#### Task goal
Pull every line of the entries that has the word "font".

[Collected data]
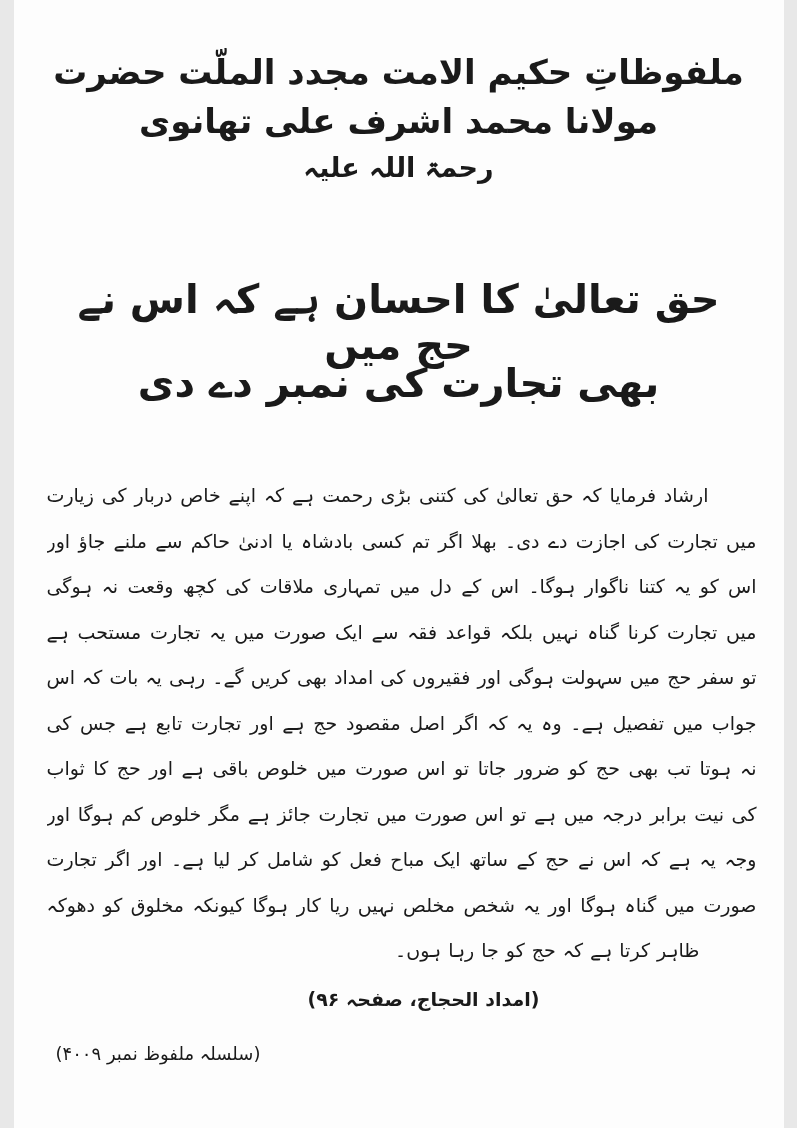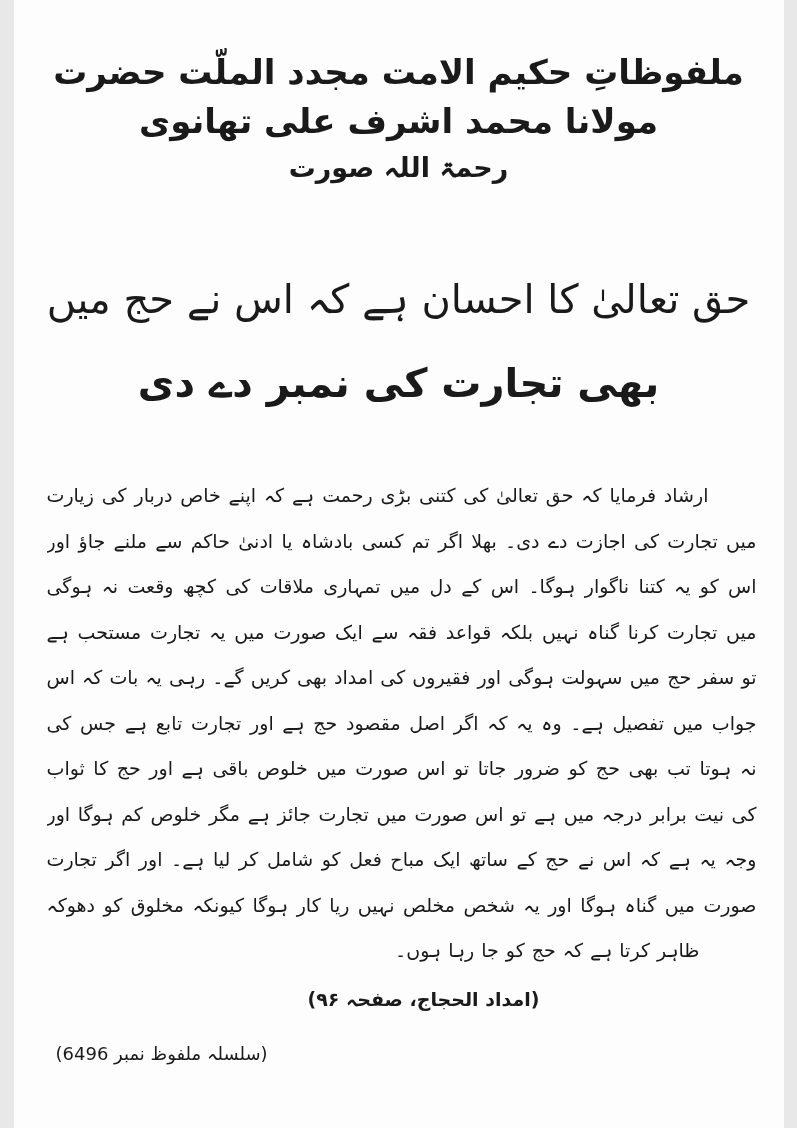--- a/index.html
+++ b/index.html
@@ -100,7 +100,7 @@
 
   <div class="title-main rtl">ملفوظاتِ حکیم الامت مجدد الملّت حضرت مولانا محمد اشرف علی تھانوی</div>
 
-  <div class="title-sub rtl">رحمۃ اللہ صورت</div>
+  <div class="title-sub rtl">رحمۃ اللہ علیہ</div>
 
   <div class="heading-line1 rtl">حق تعالیٰ کا احسان ہے کہ اس نے حج میں</div>
 

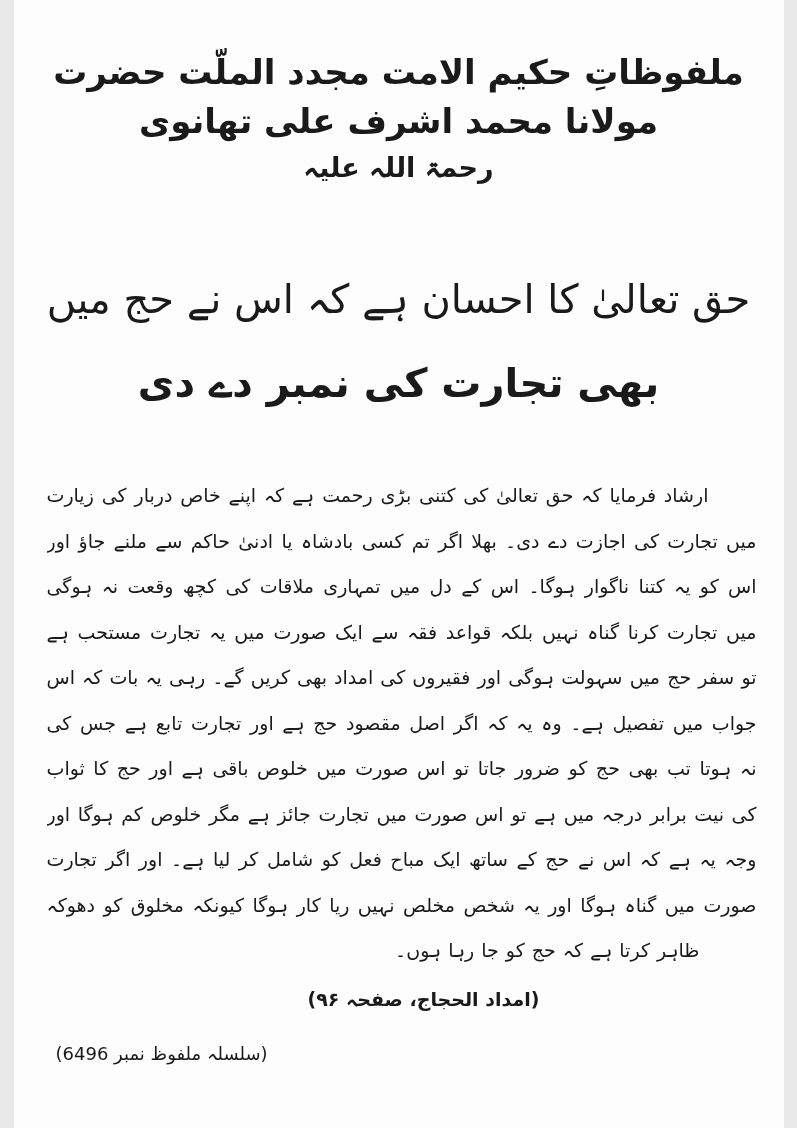--- a/index.html
+++ b/index.html
@@ -42,7 +42,7 @@
     top: 276px; left: 30px; right: 30px;
     text-align: center;
     font-size: 40px;
-    font-weight: normal;
+    font-weight: bold;
   }
   .heading-line2 {
     position: absolute;

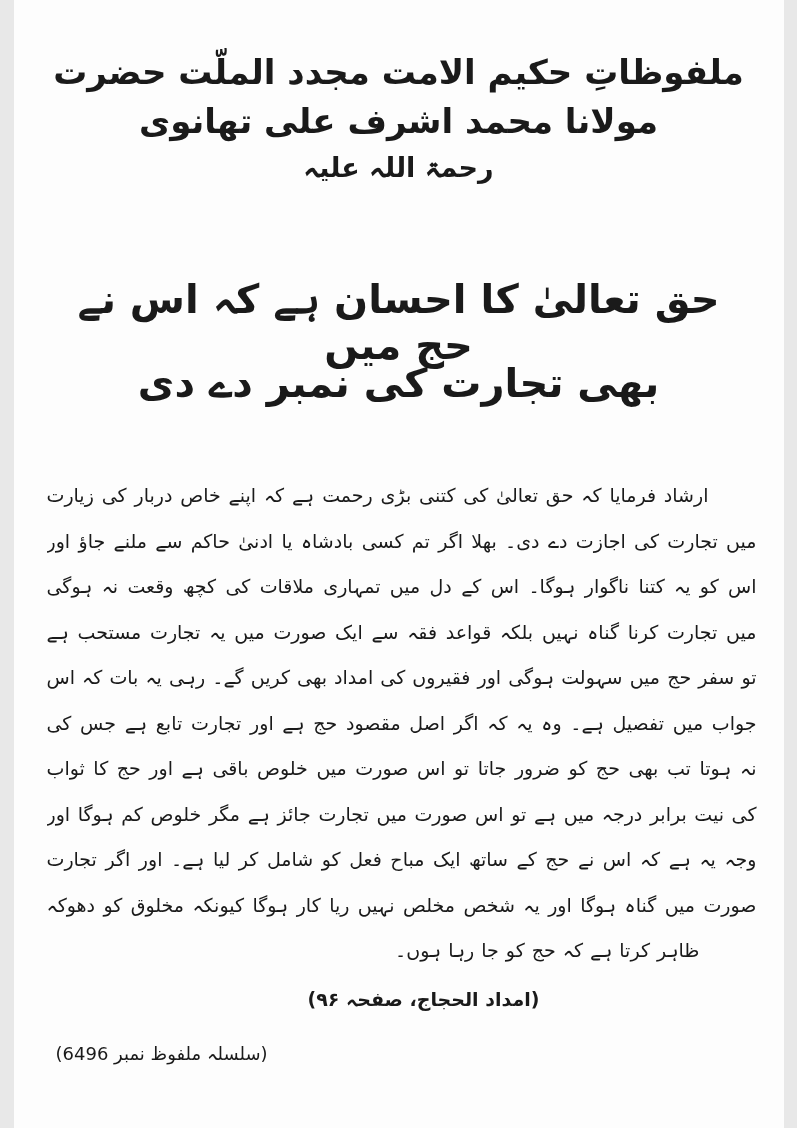--- a/index.html
+++ b/index.html
@@ -122,7 +122,7 @@
 
   <div class="citation rtl">(امداد الحجاج، صفحہ ۹۶)</div>
 
-  <div class="series-note rtl">(سلسلہ ملفوظ نمبر 6496)</div>
+  <div class="series-note rtl">(سلسلہ ملفوظ نمبر ۴۰۰۹)</div>
 
 </div>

#### Answer below
     font-size: 40px;
-    font-weight: normal;
+    font-weight: bold;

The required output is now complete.